Because this attack is so hard to spot, and can steal almost anything on a device (GPS data, images, logins, SMS messages and emails, phone logs, etc.) there’s a chance it might be interesting to nation state hackers as well as criminals out for profit.

Promon predicts that attackers will look to utilise both StrandHogg and StrandHogg 2.0 together because both vulnerabilities are uniquely positioned to attack devices in different ways.

Who is affected?

Anyone running Android versions 8.0, 8.1 and 9.0 – the only Android version not affected by Strandhogg 2.0 is version 10, currently installed on only a small proportion of smartphones.

Reported to Google last December, the company patched what is now identified as CVE-2020-0096 in the recent May Android update.

It’s not clear how effective mitigations might be which puts a premium on patching this flaw. Unfortunately, the only smartphones that have definitely received this are Google’s own Pixel devices.

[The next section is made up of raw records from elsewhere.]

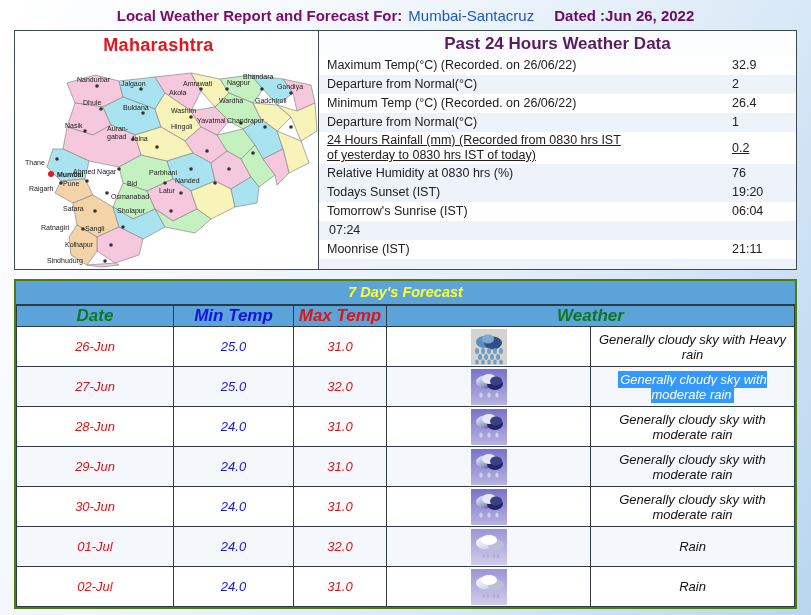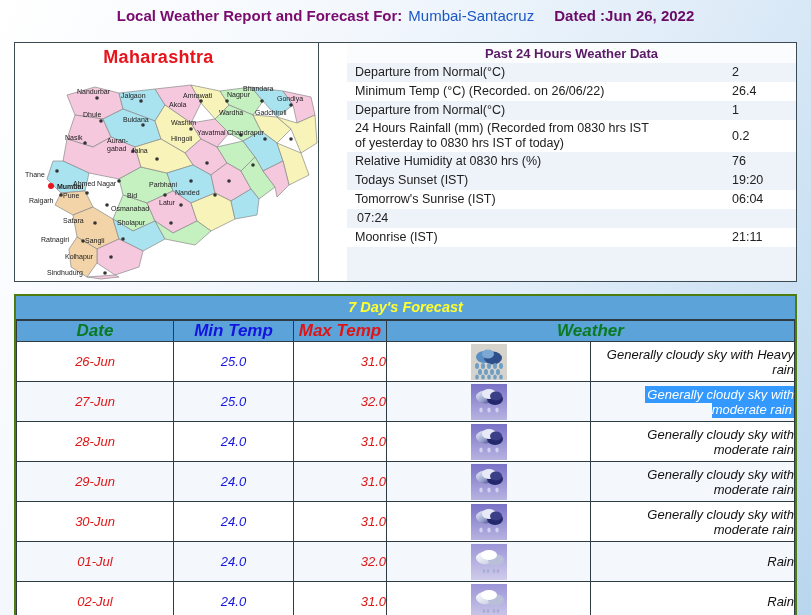--- a/index.html
+++ b/index.html
@@ -41,28 +41,27 @@
   }
   .title-dated {
     color: #6b0a66;
     font-weight: bold;
     margin-left: 14px;
   }
 
   
   .top-section {
     position: relative;
-    margin: 12px 14px;
+    margin: 0 14px;
     display: flex;
     align-items: stretch;
     height: 240px;
     border: 1px solid #3c4a52;
     background: #ffffff;
     box-sizing: border-box;
-    gap: 28px;
   }
   .map-panel {
     width: 303px;
     border-right: 1px solid #3c4a52;
     position: relative;
     background: #ffffff;
     overflow: hidden;
     flex: 0 0 303px;
   }
   .map-title {
@@ -83,42 +82,42 @@
     flex: 1 1 auto;
     background: #ffffff;
     display: flex;
     flex-direction: column;
     overflow: hidden;
   }
   .data-head {
     text-align: center;
     color: #5b1a66;
     font-weight: bold;
-    font-size: 13px;
+    font-size: 17px;
     padding: 3px 0 2px;
     background: #fbfcfe;
   }
   .data-row {
     display: flex;
     align-items: center;
     font-size: 12.5px;
     color: #202020;
     padding: 1px 6px 1px 6px;
     min-height: 17px;
     line-height: 15px;
   }
   .data-row.alt { background: #eef3fa; }
   .data-row .lbl { flex: 1 1 auto; padding-left: 2px; }
   .data-row .val {
     flex: 0 0 58px;
     text-align: left;
     padding-left: 4px;
   }
   .data-row .lbl span.l2 { display: block; }
-  .data-row.tall { min-height: 30px; }
+  .data-row.tall { min-height: 30px; text-decoration: underline; }
   .data-filler { flex: 1 1 auto; background: #eef3fa; }
 
   
   .forecast {
     margin: 9px 14px 8px 14px;
     border: 2px solid #4d7c0f;
     background: #ffffff;
     box-sizing: border-box;
     font-style: italic;
   }
@@ -148,23 +147,23 @@
     font-weight: bold;
     height: 19px;
     padding: 0 2px;
   }
   th.c-date  { color: #0a7a22; width: 152px; }
   th.c-min   { color: #1414e0; width: 115px; }
   th.c-max   { color: #e01414; width: 88px; }
   th.c-wx    { color: #0a7a22; }
   td.v-date  { color: #e01414; text-align: center; }
   td.v-min   { color: #1414e0; text-align: center; }
-  td.v-max   { color: #e01414; text-align: right; }
+  td.v-max   { color: #e01414; text-align: center; }
   td.v-icon  { width: 98px; text-align: center; vertical-align: middle; }
-  td.v-wx    { color: #111111; text-align: right; }
+  td.v-wx    { color: #111111; text-align: center; }
   table.fc-table tbody tr { height: 40px; }
   table.fc-table tbody tr.alt td { background: #f4f7fc; }
   .wx-text.selected {
     background: #3399ff;
     color: #ffffff;
     padding: 1px 2px;
   }
   .icon-wrap {
     display: inline-block;
     width: 36px;
@@ -309,20 +308,24 @@
           <text x="70" y="200">Sangli</text>
           <text x="50" y="216">Kolhapur</text>
           <text x="32" y="232">Sindhudurg</text>
         </g>
       </svg>
     </div>
 
     <div class="data-panel">
       <div class="data-head">Past 24 Hours Weather Data</div>
       <div id="past24-rows">
+          <div class="data-row">
+            <div class="lbl">Maximum Temp(°C) (Recorded. on 26/06/22)</div>
+            <div class="val">32.9</div>
+          </div>
           <div class="data-row alt">
             <div class="lbl">Departure from Normal(°C)</div>
             <div class="val">2</div>
           </div>
           <div class="data-row">
             <div class="lbl">Minimum Temp (°C) (Recorded. on 26/06/22)</div>
             <div class="val">26.4</div>
           </div>
           <div class="data-row alt">
             <div class="lbl">Departure from Normal(°C)</div>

If your Android smartphone is made by a third party, patches for Android 8 and 9 could turn up any time from now to several months down the line (potentially vulnerable versions before 8 and 9 no longer receive patches at all).

Users can check their update status via Settings > About phone and looking for the month mentioned in the patch level (May 2020 being the latest). From version 10, the same information is found under Settings > Security.

More likely, the last patch will be anything from two to six months ago. The good news is that, unlike StrandHogg 1.0, there’s no evidence hackers have ever discovered or exploited this weakness.

The risk posed by this right now is probably low. What its existence emphasises is the urgency of improving the patching of Android devices, including the tricky and still-to-be-solved issue of what happens when non-Google devices stop receiving updates after two years.

Currently, nobody knows, a flawed approach whose long-term risks grow larger with every passing Android version.